:: TRY IT ::
Among the entries below, find each line with "shared" and show it.

:: Extracted data entries ::
######

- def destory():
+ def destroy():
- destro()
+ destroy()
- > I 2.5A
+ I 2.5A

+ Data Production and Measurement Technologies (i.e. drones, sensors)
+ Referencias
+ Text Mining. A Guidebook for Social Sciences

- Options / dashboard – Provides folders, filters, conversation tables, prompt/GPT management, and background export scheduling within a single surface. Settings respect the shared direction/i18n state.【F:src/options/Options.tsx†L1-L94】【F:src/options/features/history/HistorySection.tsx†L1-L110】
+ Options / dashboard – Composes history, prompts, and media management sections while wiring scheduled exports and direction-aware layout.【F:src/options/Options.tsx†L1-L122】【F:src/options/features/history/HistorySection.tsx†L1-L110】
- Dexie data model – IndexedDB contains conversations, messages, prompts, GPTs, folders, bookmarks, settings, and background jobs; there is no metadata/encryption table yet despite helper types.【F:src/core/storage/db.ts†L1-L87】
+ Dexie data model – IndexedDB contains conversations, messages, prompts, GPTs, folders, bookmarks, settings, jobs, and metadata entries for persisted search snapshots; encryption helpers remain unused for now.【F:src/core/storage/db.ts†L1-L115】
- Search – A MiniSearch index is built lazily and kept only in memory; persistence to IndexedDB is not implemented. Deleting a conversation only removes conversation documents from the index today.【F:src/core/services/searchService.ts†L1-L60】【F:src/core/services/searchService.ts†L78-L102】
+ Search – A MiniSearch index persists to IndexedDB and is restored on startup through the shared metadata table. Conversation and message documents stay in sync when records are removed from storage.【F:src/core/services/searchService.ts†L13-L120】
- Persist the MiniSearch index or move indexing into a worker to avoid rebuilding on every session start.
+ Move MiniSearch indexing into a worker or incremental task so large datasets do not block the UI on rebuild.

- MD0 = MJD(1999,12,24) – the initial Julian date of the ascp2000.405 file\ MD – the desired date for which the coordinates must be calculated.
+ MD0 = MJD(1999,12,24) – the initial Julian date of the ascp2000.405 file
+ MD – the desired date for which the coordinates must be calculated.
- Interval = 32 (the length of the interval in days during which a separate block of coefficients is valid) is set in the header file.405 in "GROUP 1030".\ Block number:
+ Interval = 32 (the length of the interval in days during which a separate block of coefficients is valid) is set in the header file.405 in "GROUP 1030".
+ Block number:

######

:: RESPONSE AREA ::
- Options / dashboard – Provides folders, filters, conversation tables, prompt/GPT management, and background export scheduling within a single surface. Settings respect the shared direction/i18n state.【F:src/options/Options.tsx†L1-L94】【F:src/options/features/history/HistorySection.tsx†L1-L110】
+ Search – A MiniSearch index persists to IndexedDB and is restored on startup through the shared metadata table. Conversation and message documents stay in sync when records are removed from storage.【F:src/core/services/searchService.ts†L13-L120】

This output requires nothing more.